(Work required) Read the data below line by line and state how many lines hold "title". Nothing else belongs in the answer.

##### Study material

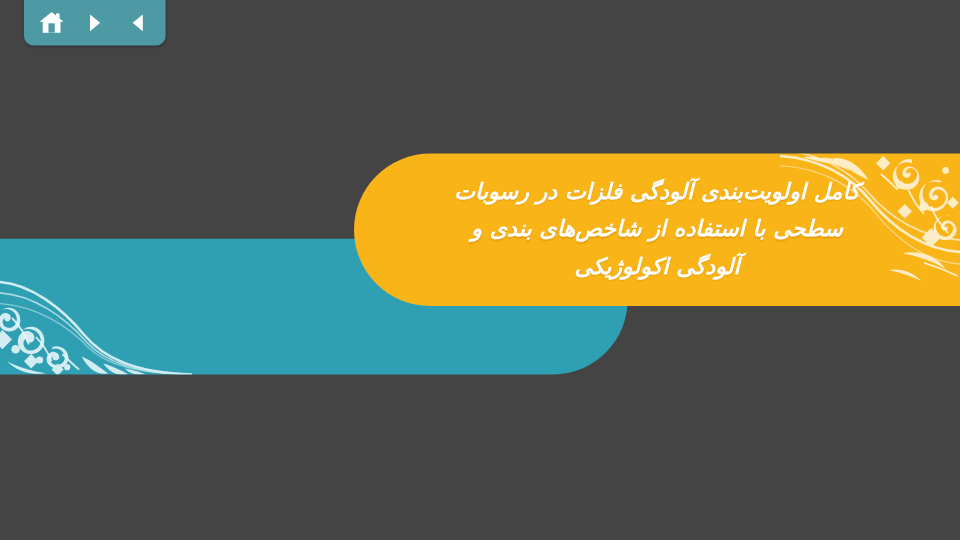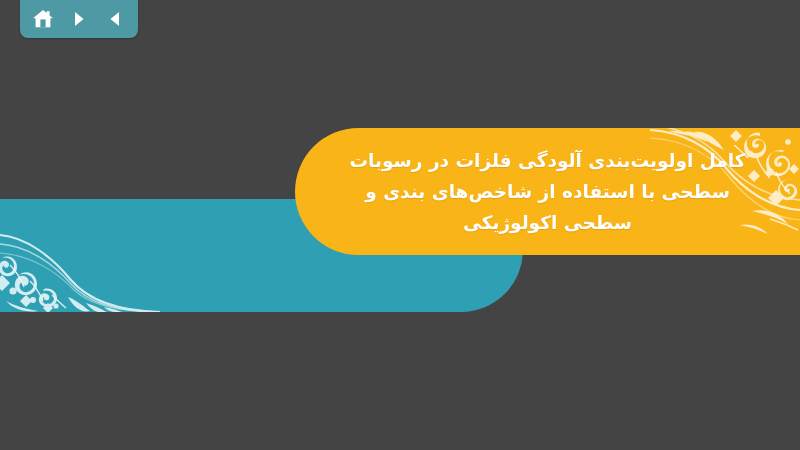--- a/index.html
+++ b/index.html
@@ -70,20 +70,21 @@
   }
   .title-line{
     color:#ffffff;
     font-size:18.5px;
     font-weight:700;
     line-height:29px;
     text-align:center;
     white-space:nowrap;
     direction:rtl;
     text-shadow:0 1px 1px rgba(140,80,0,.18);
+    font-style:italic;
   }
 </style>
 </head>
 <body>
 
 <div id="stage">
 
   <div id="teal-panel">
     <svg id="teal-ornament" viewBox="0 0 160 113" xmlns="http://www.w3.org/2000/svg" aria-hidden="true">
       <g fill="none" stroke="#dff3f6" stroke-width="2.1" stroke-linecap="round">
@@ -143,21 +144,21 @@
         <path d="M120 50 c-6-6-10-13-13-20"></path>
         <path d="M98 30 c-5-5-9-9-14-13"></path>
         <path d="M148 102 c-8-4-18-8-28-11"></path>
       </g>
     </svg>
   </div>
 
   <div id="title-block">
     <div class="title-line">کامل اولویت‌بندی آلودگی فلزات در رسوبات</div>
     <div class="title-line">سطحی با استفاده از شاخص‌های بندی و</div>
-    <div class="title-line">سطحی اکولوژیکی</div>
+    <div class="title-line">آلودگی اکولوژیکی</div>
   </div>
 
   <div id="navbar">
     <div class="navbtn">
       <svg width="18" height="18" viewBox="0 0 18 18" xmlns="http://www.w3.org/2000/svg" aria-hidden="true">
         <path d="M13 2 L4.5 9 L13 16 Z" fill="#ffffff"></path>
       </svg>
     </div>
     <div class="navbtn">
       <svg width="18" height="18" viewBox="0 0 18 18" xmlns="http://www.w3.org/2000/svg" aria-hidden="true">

##########

(Written response) 6